When it comes to customer due diligence, there are several AML risk factors that individuals and businesses should consider beyond whether their customer is or is not an active PEP. These factors play a crucial role in mitigating risks and ensuring compliance with anti-money laundering (AML) and counter-terrorism financing (CTF) regulations.
In this article, we will explore some of these factors and their significance in the due diligence process.
Common AML risk factors in 2023
Identifying connections to high-risk countries is crucial in determining the risk profile of individuals or entities. FATF regularly reviews and publishes a list of high-risk countries that many governments follow. In the UK, amendments were made to money laundering regulations which meant HM treasury is responsible for publishing its list of countries considered to be high risk. Under UK MLR legislation, firms need only concern themselves with this list which you can find here https://www.legislation.gov.uk/uksi/2023/704/made
Residency not nationality
The residence of an individual plays a significant role in determining risk levels. Merely being from a high-risk country, such as Iran, does not automatically classify someone as a high-risk customer. The focus should be on the source of funds and the country where the person currently resides. If a person from a high-risk country resides in the UK, has proof of residence, and holds a UK bank account with legitimate funds, the risk may be lower. However, if funds originate from a high-risk country or the person is still residing in that country, enhanced due diligence should be applied.

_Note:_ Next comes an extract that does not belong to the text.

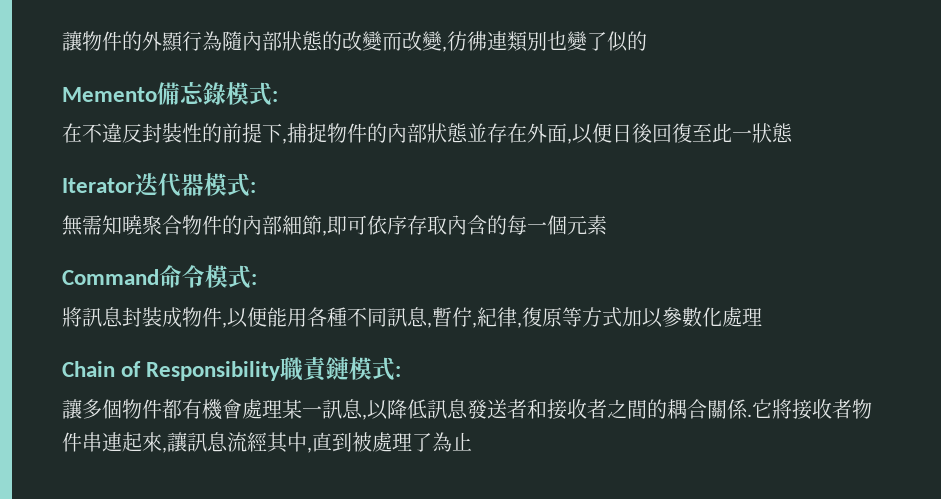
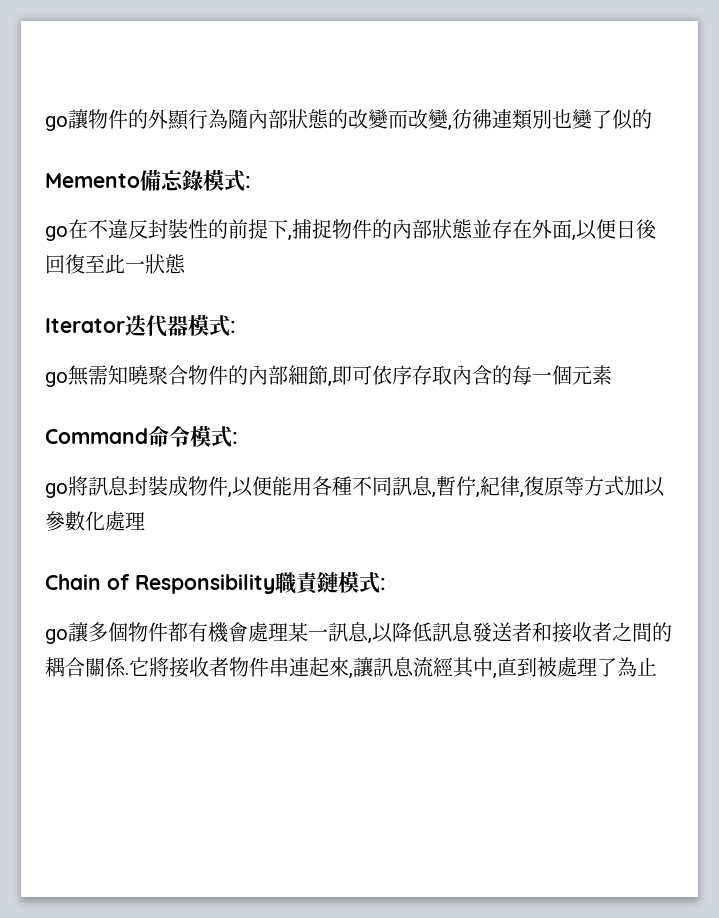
(62, 41) none -> [45,116,68,131] go
(278, 96) none -> [45,226,68,241] go
(256, 187) none -> [45,372,68,387] go
(257, 279) none -> [45,483,68,498] go
(402, 371) none -> [45,629,68,644] go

Complex Ownership Structures
Another factor to consider is the complexity of ownership structures. If a corporate client is owned by another company, which is in turn owned by another company, it becomes more challenging to identify the ultimate beneficial owner—the actual human being at the end of the ownership chain. Such complex structures may indicate a higher risk profile because they suggest efforts to obscure the identity of the individuals involved. Conducting enhanced due diligence becomes necessary in these cases to ensure transparency and mitigate potential risks
Assets held in Trusts
While trusts are legal entities commonly used for legitimate purposes such as estate planning, asset protection, and wealth management, their inherent characteristics can make them susceptible to exploitation for money laundering. Trusts by their nature and design, offer a degree of confidentiality and anonymity that makes it challenging to establish true ownership. Furthermore, the inherent flexibility of trust structures allows for a dynamic adjustment of beneficiaries based on the outcomes of transactions or specific events such as the sale of a property and the value of such sale. This flexibility makes it difficult to determine to the UBO and requires additional due diligence to mitigate their misuse.
Source of Funds
Where the money for the transaction originates from is another significant factor when it comes to due diligence. Simple sources of funds such as evidenced salary or a connected house sale may not require further due diligence but if the funds are gifted, from multiple sources, through gambling or cryptocurrency profits then you should be confident all sources are legitimate and aren’t been used to conceal illegal activity.
Modern technology such as ours makes it easy to verify ID documents and confirm that they belong to the person that submitted them. Money launderers are known to use a mix of genuine and false identities to hide their activities. Recent SRA enforcement action highlighted that a firm missed obvious warning signs during the CDD process. Despite obtaining genuine ID documents that matched their claimed identity, the law firm overlooked that additional documents obtained after the initial ID check, contradicted the original documentation.
If you are dealing with a transaction that involves numerous parties and multiple properties or commercial assets then this can make it difficult to identify patterns of indicative illicit activity due to the intricacies of the mechanism involved. Moreover, the involvement of multiple jurisdictions, various financial products, and the use of advanced technologies further amplify the risk of money laundering, as it becomes increasingly difficult to stay ahead of evolving tactics employed by criminals.
Keeping up with evolving risks
These are just some of the high-risk factors to consider alongside running PEPs and Sanction checks. Different industries and transaction types will inherently have they own risks you should be aware of and as technology advances, new risks will present themselves.
To keep on top of the latest risks within your field we recommend you regularly check your supervisor’s website for their guidance and advice.